Collected data entries:
---+---

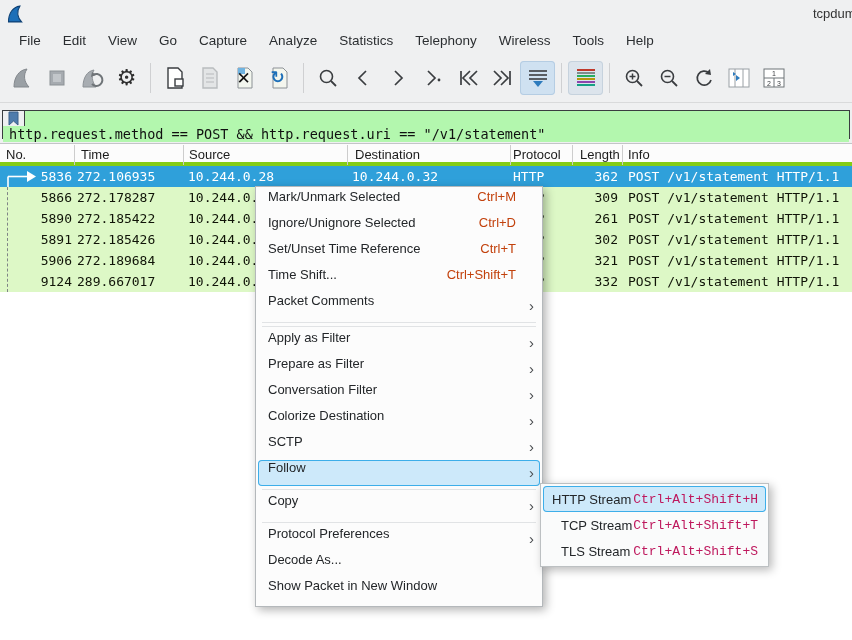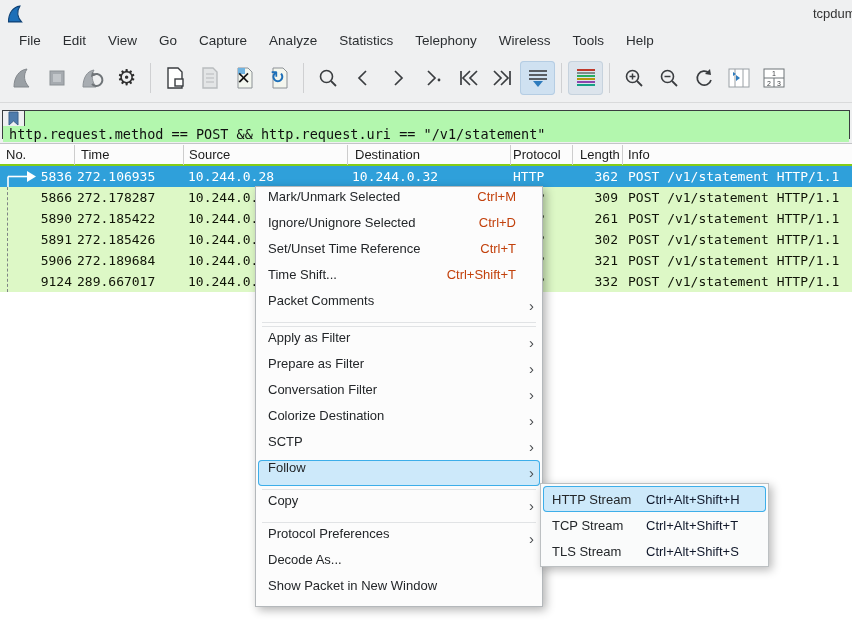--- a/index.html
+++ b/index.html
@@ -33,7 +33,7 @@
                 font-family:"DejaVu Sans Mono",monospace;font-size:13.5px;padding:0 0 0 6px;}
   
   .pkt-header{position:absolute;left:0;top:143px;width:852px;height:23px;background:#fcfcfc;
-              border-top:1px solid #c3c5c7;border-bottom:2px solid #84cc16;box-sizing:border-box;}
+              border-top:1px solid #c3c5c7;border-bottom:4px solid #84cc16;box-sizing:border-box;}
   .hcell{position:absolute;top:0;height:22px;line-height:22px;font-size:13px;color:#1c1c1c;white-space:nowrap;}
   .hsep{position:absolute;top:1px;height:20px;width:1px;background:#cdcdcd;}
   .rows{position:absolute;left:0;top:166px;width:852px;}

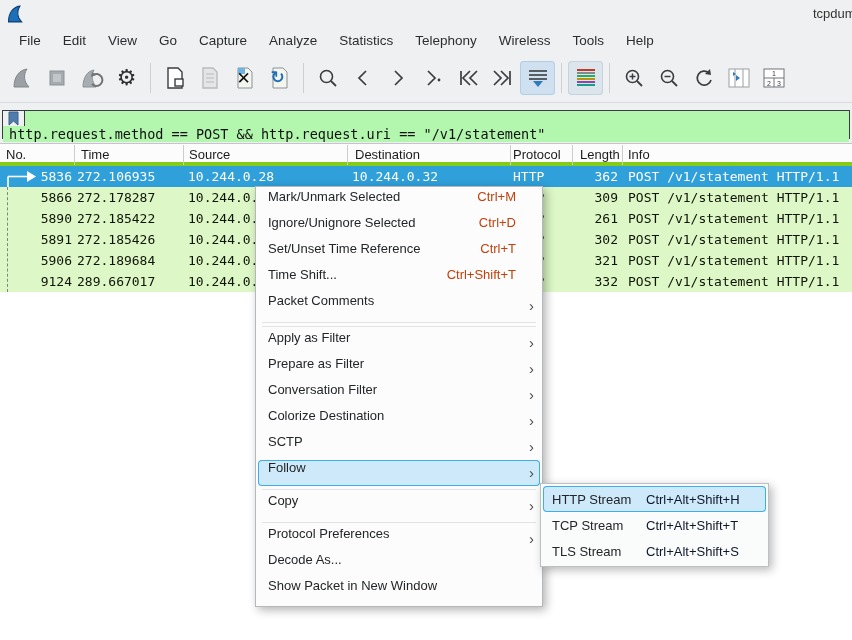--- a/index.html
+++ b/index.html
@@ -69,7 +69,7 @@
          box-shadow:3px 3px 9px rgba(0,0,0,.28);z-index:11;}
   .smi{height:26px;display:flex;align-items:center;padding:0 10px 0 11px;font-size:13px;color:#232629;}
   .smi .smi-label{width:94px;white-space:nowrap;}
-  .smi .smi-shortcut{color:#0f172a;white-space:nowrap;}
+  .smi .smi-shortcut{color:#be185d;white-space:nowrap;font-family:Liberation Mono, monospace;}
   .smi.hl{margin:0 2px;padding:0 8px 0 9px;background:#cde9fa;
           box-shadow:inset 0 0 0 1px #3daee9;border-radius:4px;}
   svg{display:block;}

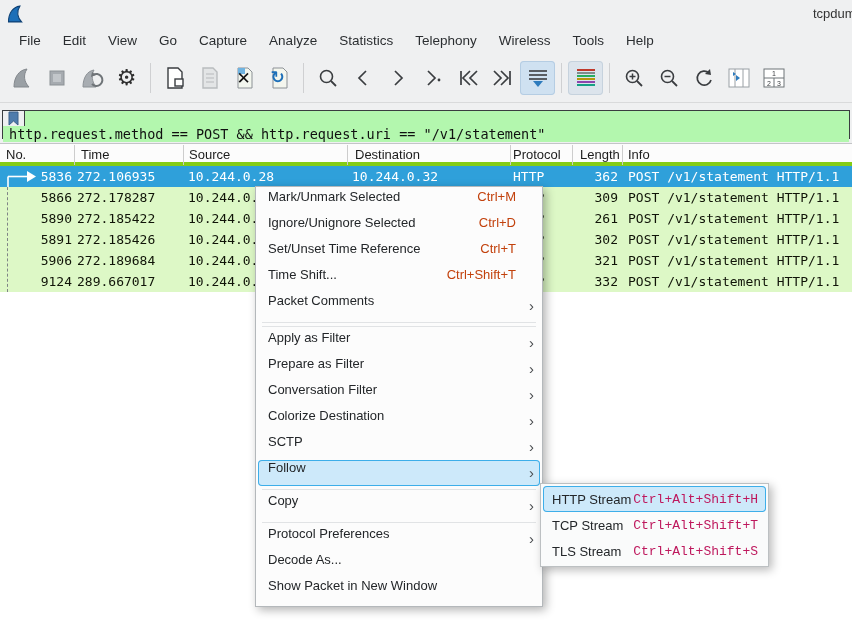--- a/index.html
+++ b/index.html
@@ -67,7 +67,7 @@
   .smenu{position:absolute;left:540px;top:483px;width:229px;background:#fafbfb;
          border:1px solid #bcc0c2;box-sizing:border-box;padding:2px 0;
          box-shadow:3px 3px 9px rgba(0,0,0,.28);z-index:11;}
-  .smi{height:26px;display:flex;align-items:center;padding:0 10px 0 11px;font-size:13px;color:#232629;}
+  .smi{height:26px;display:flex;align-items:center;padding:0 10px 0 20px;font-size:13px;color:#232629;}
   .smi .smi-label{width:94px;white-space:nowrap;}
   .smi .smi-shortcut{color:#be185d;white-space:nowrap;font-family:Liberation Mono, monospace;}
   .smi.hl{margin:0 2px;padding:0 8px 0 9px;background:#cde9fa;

---+---

→ Work required
These entries are to be printed again word for word, except for the pictures.

→ Written solution
--- a/index.html
+++ b/index.html
@@ -33,7 +33,7 @@
                 font-family:"DejaVu Sans Mono",monospace;font-size:13.5px;padding:0 0 0 6px;}
   
   .pkt-header{position:absolute;left:0;top:143px;width:852px;height:23px;background:#fcfcfc;
-              border-top:1px solid #c3c5c7;border-bottom:2px solid #84cc16;box-sizing:border-box;}
+              border-top:1px solid #c3c5c7;border-bottom:4px solid #84cc16;box-sizing:border-box;}
   .hcell{position:absolute;top:0;height:22px;line-height:22px;font-size:13px;color:#1c1c1c;white-space:nowrap;}
   .hsep{position:absolute;top:1px;height:20px;width:1px;background:#cdcdcd;}
   .rows{position:absolute;left:0;top:166px;width:852px;}

--- a/index.html
+++ b/index.html
@@ -69,7 +69,7 @@
          box-shadow:3px 3px 9px rgba(0,0,0,.28);z-index:11;}
   .smi{height:26px;display:flex;align-items:center;padding:0 10px 0 11px;font-size:13px;color:#232629;}
   .smi .smi-label{width:94px;white-space:nowrap;}
-  .smi .smi-shortcut{color:#0f172a;white-space:nowrap;}
+  .smi .smi-shortcut{color:#be185d;white-space:nowrap;font-family:Liberation Mono, monospace;}
   .smi.hl{margin:0 2px;padding:0 8px 0 9px;background:#cde9fa;
           box-shadow:inset 0 0 0 1px #3daee9;border-radius:4px;}
   svg{display:block;}

--- a/index.html
+++ b/index.html
@@ -67,7 +67,7 @@
   .smenu{position:absolute;left:540px;top:483px;width:229px;background:#fafbfb;
          border:1px solid #bcc0c2;box-sizing:border-box;padding:2px 0;
          box-shadow:3px 3px 9px rgba(0,0,0,.28);z-index:11;}
-  .smi{height:26px;display:flex;align-items:center;padding:0 10px 0 11px;font-size:13px;color:#232629;}
+  .smi{height:26px;display:flex;align-items:center;padding:0 10px 0 20px;font-size:13px;color:#232629;}
   .smi .smi-label{width:94px;white-space:nowrap;}
   .smi .smi-shortcut{color:#be185d;white-space:nowrap;font-family:Liberation Mono, monospace;}
   .smi.hl{margin:0 2px;padding:0 8px 0 9px;background:#cde9fa;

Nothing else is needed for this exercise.